= 2019 World Series of Darts =

The 2019 World Series of Darts was a series of televised darts tournaments organised by the Professional Darts Corporation. In 2019, there were 5 World Series events and one finals event, which has this year been moved from Vienna, Austria to Amsterdam, Netherlands.

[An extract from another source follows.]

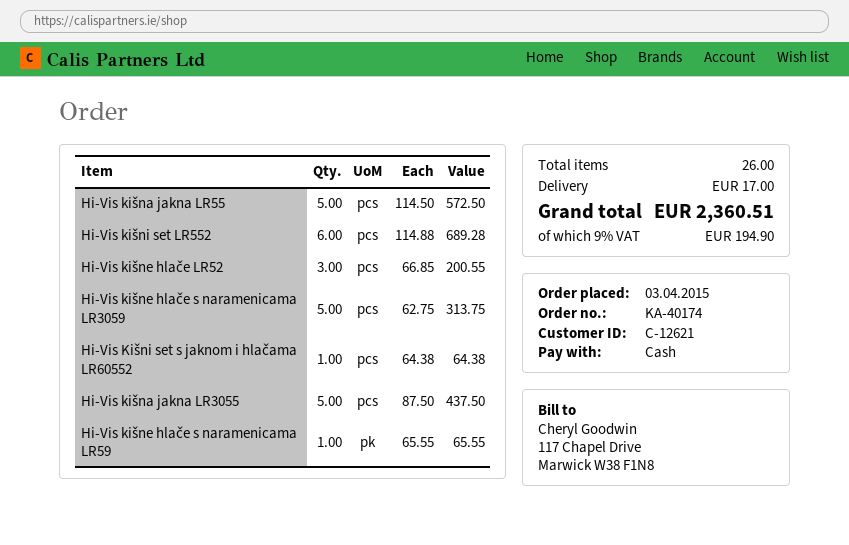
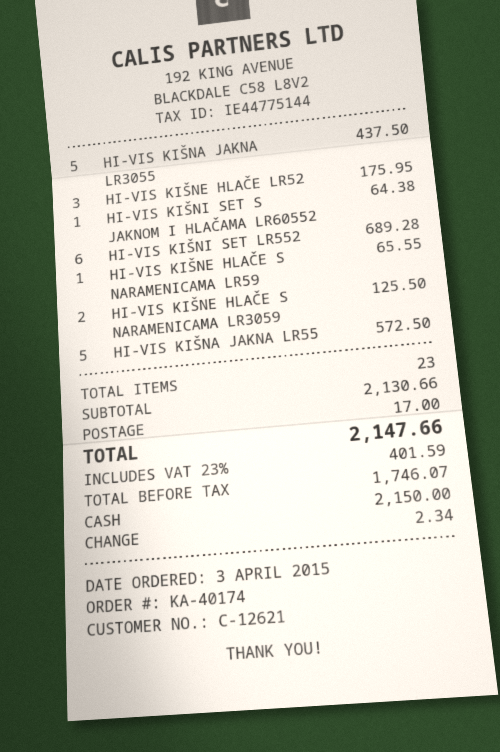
Hi-Vis kišne hlače LR52: 3 for 200.55 -> 3 for 175.95
Hi-Vis kišne hlače s naramenicama LR3059: 5 for 313.75 -> 2 for 125.50
total quantity: 26 -> 23
tax: 9% = 194.90 -> 23% = 401.59
total: 2360.51 -> 2147.66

Two new venues made their debuts with Hamilton and Cologne replacing Auckland and Gelsenkirchen respectively.

==Prize money==
===International events===

| Stage | Prize money |
|---|---|
| Winner | £20,000 |
| Runner-up | £10,000 |
| Semi-finals | £5,000 |
| Quarter-finals | £2,500 |
| First round | £1,250 |

===Finals===

| Stage | Prize money |
|---|---|
| Winner | £70,000 |
| Runner-up | £30,000 |
| Semi-finals | £20,000 |
| Quarter-finals | £15,000 |
| Second round | £7,500 |
| First round | £5,000 |

==World Series events==

| No. | Date | Event | Venue | Champion | Legs | Runner-up | Ref |
|---|---|---|---|---|---|---|---|
| 1 | 4–5 July | US Masters | USA Las Vegas, Mandalay Bay | Nathan Aspinall | 8 – 4 | Michael Smith |  |
| 2 | 12–13 July | German Masters | GER Cologne, LANXESS arena | Peter Wright | 8 – 6 | Gabriel Clemens |  |
| 3 | 9–10 August | Brisbane Masters | Brisbane, BCEC | Damon Heta | 8 – 7 | ENG Rob Cross |  |
| 4 | 16–17 August | Melbourne Masters | AUS Melbourne, Melbourne Arena | Michael van Gerwen | 8 – 3 | NIR Daryl Gurney |  |
| 5 | 23–24 August | New Zealand Masters | NZL Hamilton, Claudelands Arena | Michael van Gerwen NED | 8 – 1 | NED Raymond van Barneveld |  |
| 6 | 1–3 November | World Series of Darts Finals | NED Amsterdam, AFAS Live | Michael van Gerwen NED | 11 – 2 | NED Danny Noppert |  |

==World Series qualifiers==

US Masters
- CAN Jeff Smith
- USA Leonard Gates
- USA Danny Baggish
- USA Elliot Milk
- CAN Shawn Brenneman
- USA Darin Young
- CAN Jim Long
- CAN Gary Mawson

German Masters
- GER Max Hopp
- GER Martin Schindler
- GER Gabriel Clemens
- GER Nico Kurz
- GER Kevin Münch
- GER Christian Bunse
- GER Robert Marijanović
- GER Maik Langendorf

Brisbane Masters
- AUS Kyle Anderson
- AUS Corey Cadby
- AUS Damon Heta
- AUS James Bailey
- NZL Haupai Puha
- AUS Koha Kokiri
- AUS Brendon McCausland
- NZL Ben Robb

Melbourne Masters
- AUS Kyle Anderson
- AUS Corey Cadby
- AUS Damon Heta
- AUS James Bailey
- AUS Robbie King
- AUS Tim Pusey
- AUS Mick Lacey
- NZL Haupai Puha

New Zealand Masters
- AUS Kyle Anderson
- AUS Corey Cadby (withdrew)
- AUS Damon Heta
- NZL Cody Harris
- NZL Haupai Puha
- NZL Craig Caldwell
- NZL Ben Robb
- AUS David Platt
- NZL Warren Parry

==2019 World Series Order of Merit==
The top eight will qualify for the World Series of Darts Finals and determine their seeding. The table only involves players with at least one win during the 2019 World Series tour.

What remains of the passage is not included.